Their coach was plenty proud, too.

And he made sure his players – and everyone else watching that game – knew it.

“They got the message that I was so proud of them, that I loved them, and that I’d really just been on a magic carpet ride with these young men,” Larrañaga said. “They’re so much fun to be around, on the court and off the court…They’ll have great memories of the entire season and some of the great wins we have had. I told them all along these memories last a lifetime. You’ll be telling your grandchildren about it one day.”

Among the stories the Hurricanes can share from the season that was is how they dazzled through most of the NCAA Tournament.
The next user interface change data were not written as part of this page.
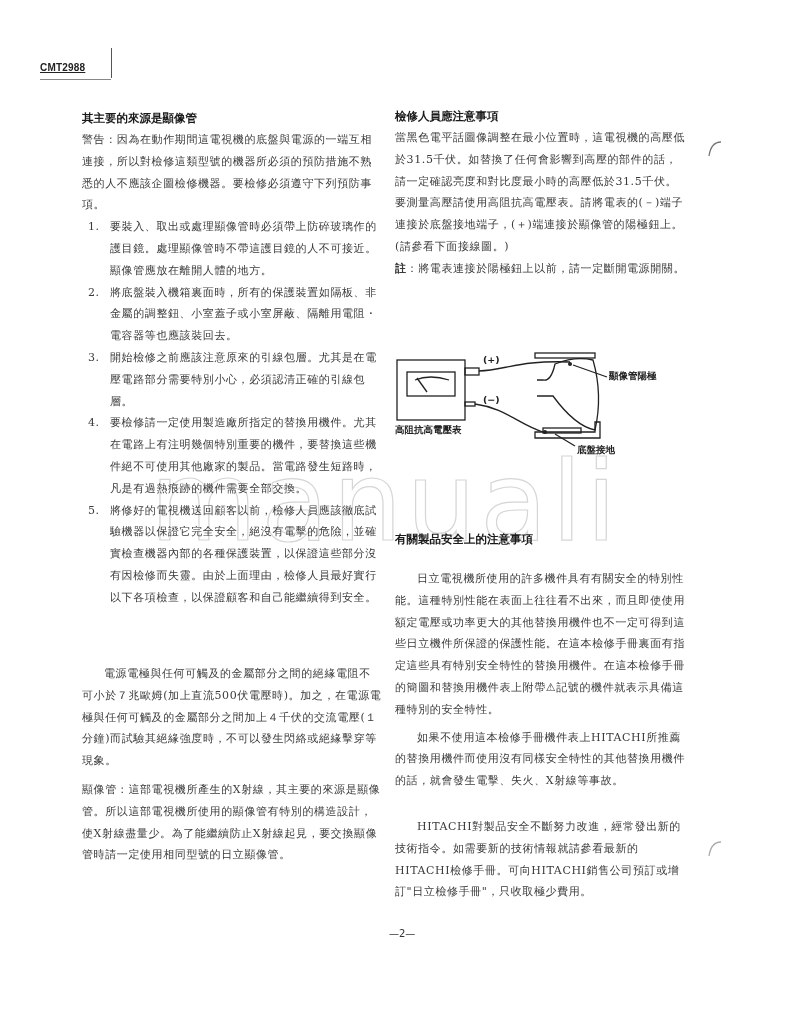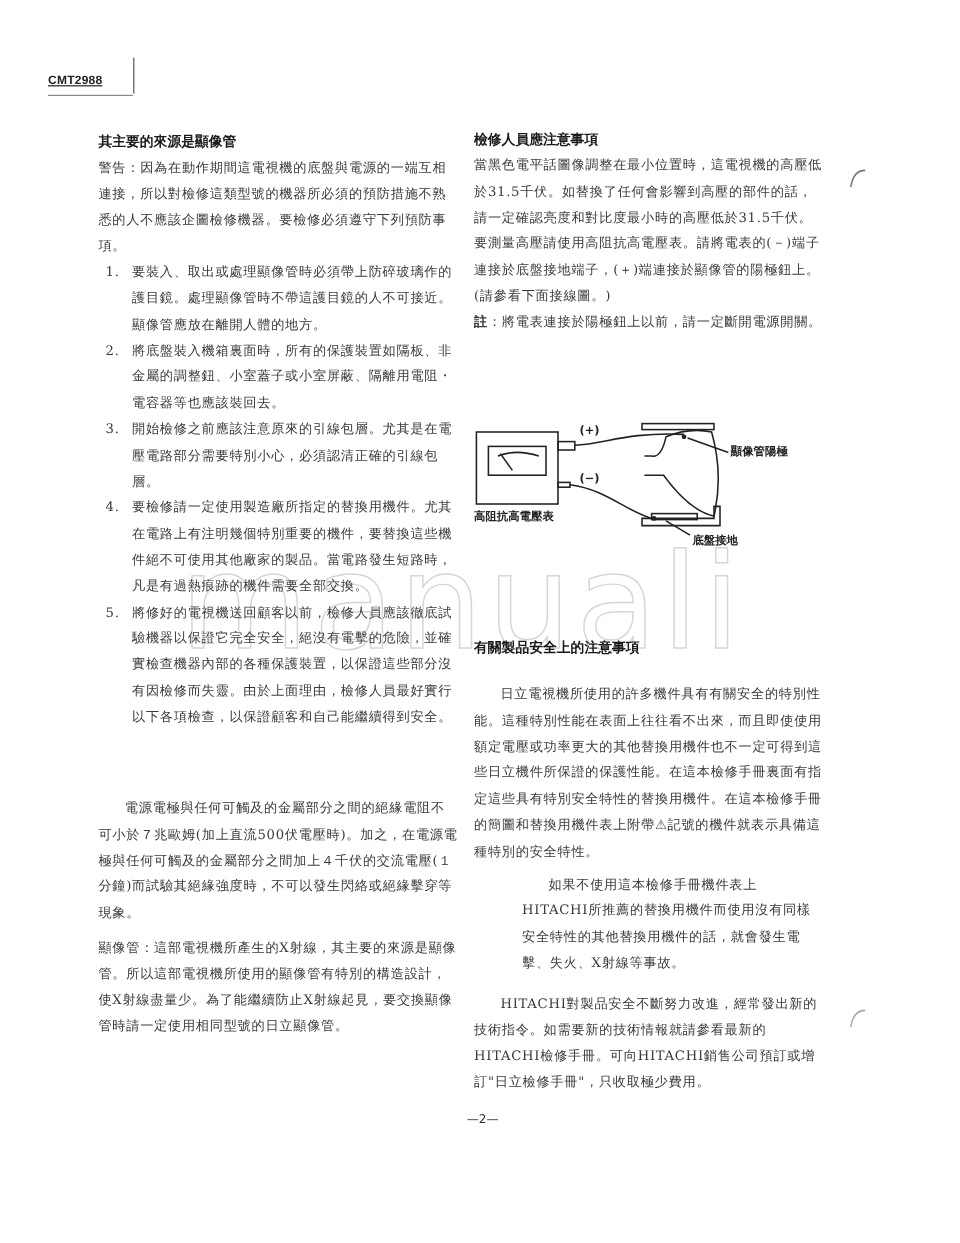--- a/index.html
+++ b/index.html
@@ -85,22 +85,22 @@
   <div class="section" style="top:105px;">
     <div class="heading">檢修人員應注意事項</div>
     <div class="para">當黑色電平話圖像調整在最小位置時，這電視機的高壓低於31.5千伏。如替換了任何會影響到高壓的部件的話，請一定確認亮度和對比度最小時的高壓低於31.5千伏。</div>
     <div class="para">要測量高壓請使用高阻抗高電壓表。請將電表的(－)端子連接於底盤接地端子，(＋)端連接於顯像管的陽極鈕上。(請參看下面接線圖。)</div>
     <div class="para"><span class="note-label">註</span><span>：將電表連接於陽極鈕上以前，請一定斷開電源開關。</span></div>
   </div>
 
   <div class="section" style="top:528px;">
     <div class="heading">有關製品安全上的注意事項</div>
     <div class="para indent1">日立電視機所使用的許多機件具有有關安全的特別性能。這種特別性能在表面上往往看不出來，而且即使使用額定電壓或功率更大的其他替換用機件也不一定可得到這些日立機件所保證的保護性能。在這本檢修手冊裏面有指定這些具有特別安全特性的替換用機件。在這本檢修手冊的簡圖和替換用機件表上附帶⚠記號的機件就表示具備這種特別的安全特性。</div>
-    <div class="para indent1" style="margin-top:6px;margin-left:40px;">如果不使用這本檢修手冊機件表上HITACHI所推薦的替換用機件而使用沒有同樣安全特性的其他替換用機件的話，就會發生電擊、失火、X射線等事故。</div>
-    <div class="para indent1" style="margin-top:12px;">HITACHI對製品安全不斷努力改進，經常發出新的技術指令。如需要新的技術情報就請參看最新的HITACHI檢修手冊。可向HITACHI銷售公司預訂或增訂"日立檢修手冊"，只收取極少費用。</div>
+    <div class="para indent1" style="margin-top:6px;">如果不使用這本檢修手冊機件表上HITACHI所推薦的替換用機件而使用沒有同樣安全特性的其他替換用機件的話，就會發生電擊、失火、X射線等事故。</div>
+    <div class="para indent1" style="margin-top:24px;">HITACHI對製品安全不斷努力改進，經常發出新的技術指令。如需要新的技術情報就請參看最新的HITACHI檢修手冊。可向HITACHI銷售公司預訂或增訂"日立檢修手冊"，只收取極少費用。</div>
   </div>
 </div>
 
 <div class="diagram">
   <svg width="300" height="115" viewBox="0 0 300 115">
     <g fill="none" stroke="#222" stroke-width="1.3">
 
       <rect x="2" y="10" width="68" height="60"></rect>
       <rect x="12" y="22" width="48" height="24"></rect>
       <path d="M20 30 Q35 24 54 30"></path>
Just last week, as a five seed, Miami rallied from a second-half, double-digit deficit to stun second-seeded Texas and advance to the Final Four. In that game, Miller put together one of the greatest individual performances in program history, scoring 27 points while shooting a perfect 7-of-7 from the field and 13-of-13 from the free throw line.
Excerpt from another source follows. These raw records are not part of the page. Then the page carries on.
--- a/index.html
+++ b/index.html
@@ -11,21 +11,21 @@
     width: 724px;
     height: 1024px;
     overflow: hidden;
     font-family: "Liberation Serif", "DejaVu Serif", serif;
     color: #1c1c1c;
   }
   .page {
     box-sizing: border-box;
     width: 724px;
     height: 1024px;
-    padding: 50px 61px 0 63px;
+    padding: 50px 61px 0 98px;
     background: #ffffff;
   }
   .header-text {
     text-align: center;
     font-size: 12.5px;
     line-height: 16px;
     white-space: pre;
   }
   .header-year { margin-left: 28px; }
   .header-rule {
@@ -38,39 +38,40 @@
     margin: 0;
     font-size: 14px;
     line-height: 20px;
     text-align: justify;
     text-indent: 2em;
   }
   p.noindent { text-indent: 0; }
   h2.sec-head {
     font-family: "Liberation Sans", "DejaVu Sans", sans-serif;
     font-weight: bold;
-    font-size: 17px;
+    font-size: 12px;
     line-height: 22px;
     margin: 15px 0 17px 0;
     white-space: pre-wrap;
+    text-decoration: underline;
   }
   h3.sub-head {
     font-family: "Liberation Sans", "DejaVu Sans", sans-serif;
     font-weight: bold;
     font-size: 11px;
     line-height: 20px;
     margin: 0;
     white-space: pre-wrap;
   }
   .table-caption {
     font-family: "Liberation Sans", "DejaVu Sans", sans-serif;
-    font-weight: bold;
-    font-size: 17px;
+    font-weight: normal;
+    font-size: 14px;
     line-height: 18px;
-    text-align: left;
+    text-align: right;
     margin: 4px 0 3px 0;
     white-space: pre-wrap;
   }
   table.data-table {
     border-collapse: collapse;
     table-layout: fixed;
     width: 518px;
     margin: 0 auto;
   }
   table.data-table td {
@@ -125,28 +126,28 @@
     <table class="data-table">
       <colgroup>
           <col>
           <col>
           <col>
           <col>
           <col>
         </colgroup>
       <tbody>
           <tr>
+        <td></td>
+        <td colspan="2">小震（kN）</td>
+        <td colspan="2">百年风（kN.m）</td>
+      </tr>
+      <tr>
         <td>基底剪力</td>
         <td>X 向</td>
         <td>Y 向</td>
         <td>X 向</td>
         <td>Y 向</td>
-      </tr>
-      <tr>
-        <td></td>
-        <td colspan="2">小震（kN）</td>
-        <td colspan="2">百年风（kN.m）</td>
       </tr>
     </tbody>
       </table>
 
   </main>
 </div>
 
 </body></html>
Another story the Hurricanes can share? How before knocking Texas out of the tournament, they eliminated top-seeded, second-ranked Houston out, too – in dominant fashion, to boot.
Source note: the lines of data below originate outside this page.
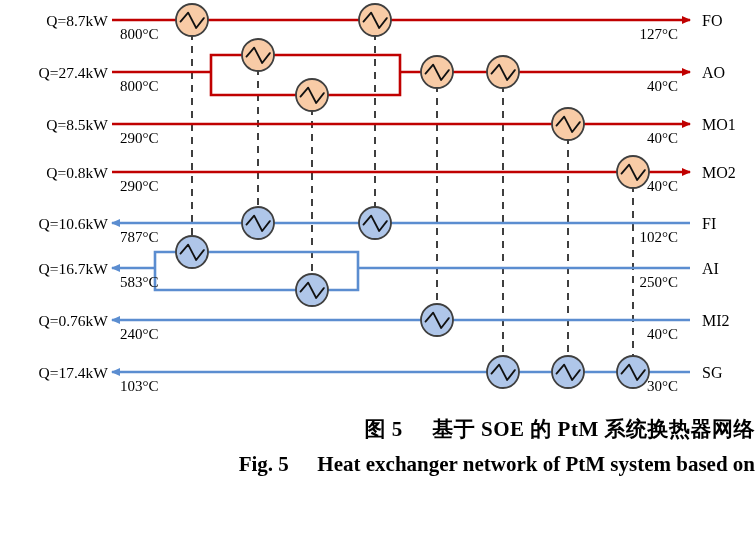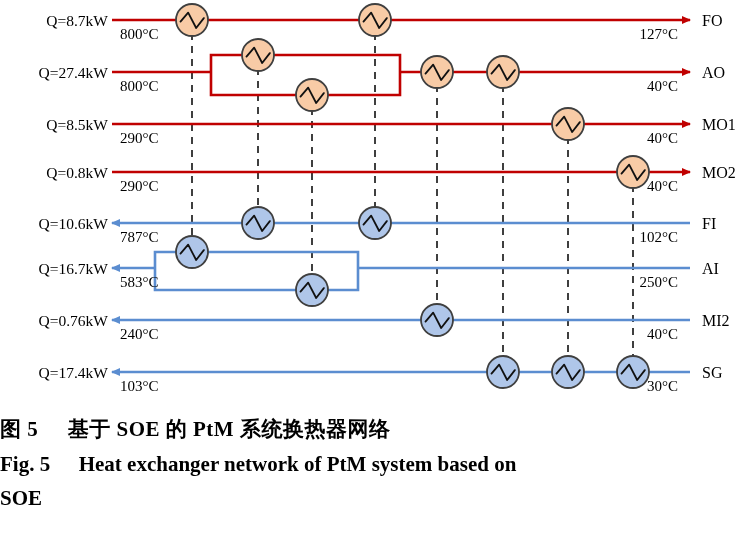--- a/index.html
+++ b/index.html
@@ -1,20 +1,20 @@
 <!DOCTYPE html>
 <html><head>
 <meta charset="utf-8">
 <style>
   html,body{margin:0;padding:0;background:#fff;}
   body{width:755px;height:550px;overflow:hidden;
        font-family:"Liberation Serif","DejaVu Serif",serif;}
   #root{position:relative;width:755px;height:404px;}
   #diagram{position:absolute;left:0;top:0;width:755px;height:410px;}
-  .cap{position:absolute;left:0;width:755px;text-align:left;
+  .cap{position:absolute;left:0;width:755px;text-align:right;
        font-family:"Liberation Serif","DejaVu Serif",serif;
        font-weight:bold;color:#000;}
   #cap-cn{top:415px;font-size:21px;letter-spacing:.5px;}
   #cap-en1{top:452px;font-size:21px;}
   #cap-en2{top:486px;font-size:21px;}
   .cap-gap{display:inline-block;width:18px;}
   svg text{font-family:"Liberation Serif","DejaVu Serif",serif;fill:#000;}
   .q-lab{font-size:15.5px;}
   .t-lab{font-size:15px;}
   .s-lab{font-size:16px;}
@@ -167,15 +167,14 @@
   <div class="cap" id="cap-cn">
     <span>图 5</span>
     <span class="cap-gap"></span>
     <span>基于 SOE 的 PtM 系统换热器网络</span>
   </div>
   <div class="cap" id="cap-en1">
     <span>Fig. 5</span>
     <span class="cap-gap"></span>
     <span>Heat exchanger network of PtM system based on</span>
   </div>
-  <div class="cap" id="cap-en2">SOE</div>
 
 </div>
 
 </body></html>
The Canes can also recount tournament wins over Indiana and Drake. And before that, there were regular-season victories over the likes of Duke, Virginia, North Carolina and Syracuse.

Some of the veterans who were members of last year’s team will even be able to share the story of how they made program history then, too, by advancing to Miami’s first Elite Eight.

But as most of the Hurricanes noted in the tough minutes immediately after the loss to UConn, it wasn’t just the wins and program-defining milestones that made the season so special.

It was the laughs they shared on road trips. The hours they spent together in the weight room and in the practice facility. The work they put in with their coaches and the bonds they built that brought them closer together off the court and helped them perform better on it.

“I’m going to think about just how much I love the guys,” said fourth-year junior guard Harlond Beverly. “This is such a really close team, the closest I’ve been on in college. The love between everybody was really genuine and that was the part I appreciated most, I enjoyed the most. The road trips were great because we got to spend so much time together and I know I really appreciate the friendships over the past year.”

Said Omier, “It was a great year. Transferring to Miami, making the Final Four, making history. I’m just so proud of everybody in this locker room right now. I love my brothers…I think those friendships we had translated so well on the floor. We trust each other so much and we know everybody had each other’s backs.”

Soon enough, the Hurricanes will start the process of moving forward.

They know Miller – one of their leaders on and off the floor – won’t be back next season after exhausting his eligibility. Others will have to make decisions about their futures and whether it’s time to pursue their professional careers.

It’s a reality Larrañaga acknowledged the moment he and his team stepped off the bus in Coral Gables on Sunday after they returned from Houston.

But the consensus from all of the Hurricanes is that this season and last, they’ve helped set a new standard for Miami basketball, a standard they believe will only keep rising.

“The sky’s the limit for this program. You know, each year, the program’s only going to keep getting better,” said third-year sophomore guard Nijel Pack, who was named the Midwest Regional’s Most Outstanding Player during Miami’s run. “There’s a certain expectation for this group now and I’m glad to be a part of this, be a part of Miami history. It sucks that we weren’t able to finish it, but we’ve done some great things for this program and now, each year, I expect us to do even better.”

Said Miller, “It means a lot to have been able to transfer in and just build a foundation for other players to look up to. That banner’s going to be in the arena forever and the hope now is that the next team that gets this far can win it all. When they do, I’m sure I’ll be in the stands with a ‘U’ shirt on and cheering for them, like all the alums were cheering for us.”